Initially, I did not know where to begin with Chanel and, of course, knew nothing about Oliver and Jean. However, I gave myself time and space to find the right words and this process in itself became a meaningful one. I briefly listed some of the aspects of Chanel I dearly miss and asked for her wisdom and insight when I most needed it. I then addressed Oliver and Jean and thanked them for allowing me to use their grave to remember Chanel. This may all seem a little symbolic but I think what made the experience a positive one was simply entering into that mindset in a place where personal reflection is possible and normal. I think the act of walking also had a calming effect on me and I returned home feeling refreshed.

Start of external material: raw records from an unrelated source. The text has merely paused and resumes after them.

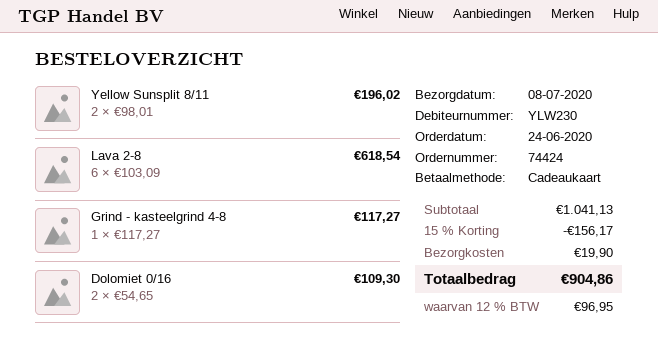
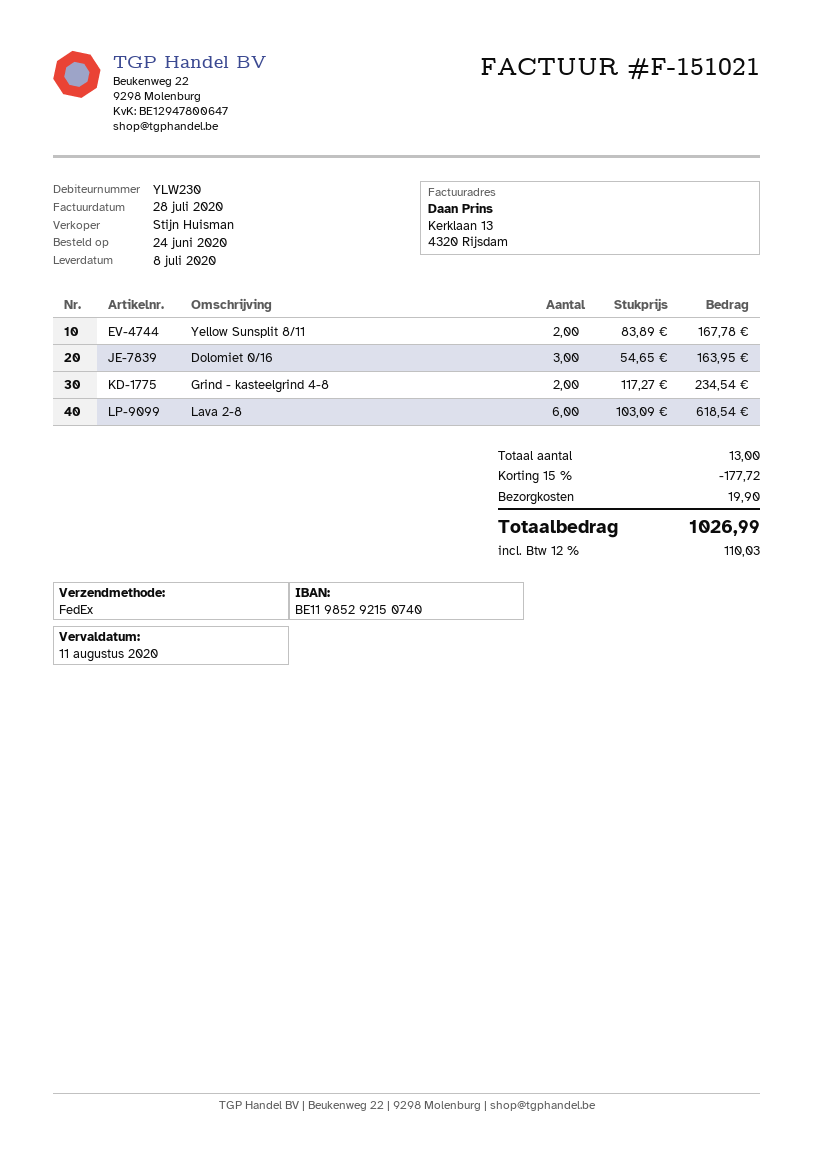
Yellow Sunsplit 8/11: 2 x 98.01 = 196.02 -> 2 x 83.89 = 167.78
Grind - kasteelgrind 4-8: 1 x 117.27 = 117.27 -> 2 x 117.27 = 234.54
Dolomiet 0/16: 2 x 54.65 = 109.30 -> 3 x 54.65 = 163.95
discount: 15% = 156.17 -> 15% = 177.72
tax: 12% = 96.95 -> 12% = 110.03
total: 904.86 -> 1026.99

I now feel like I have a better idea of how I should set out my walking exercise (well at least my next walk anyway). I like the idea of dedicating each walk to a specific deceased loved one and saying a few words for them at one of the graves at Bulli Cemetery. However, I wonder what it would be like if I was joined by someone else, who was thinking about their own deceased person. We could then share stories of our loved ones with each other before getting to the cemetery. This may better utilise the walk and possibly make the process of reflection somewhat easier. I’m also interested in trialling some element of social engagement. I think leaving flowers by the grave at the cemetery may be a good place to start. After seeing how this goes, I can then think about the idea of leaving some kind of card and potentially making the walk in black clothes.

Until next time,

Chris out.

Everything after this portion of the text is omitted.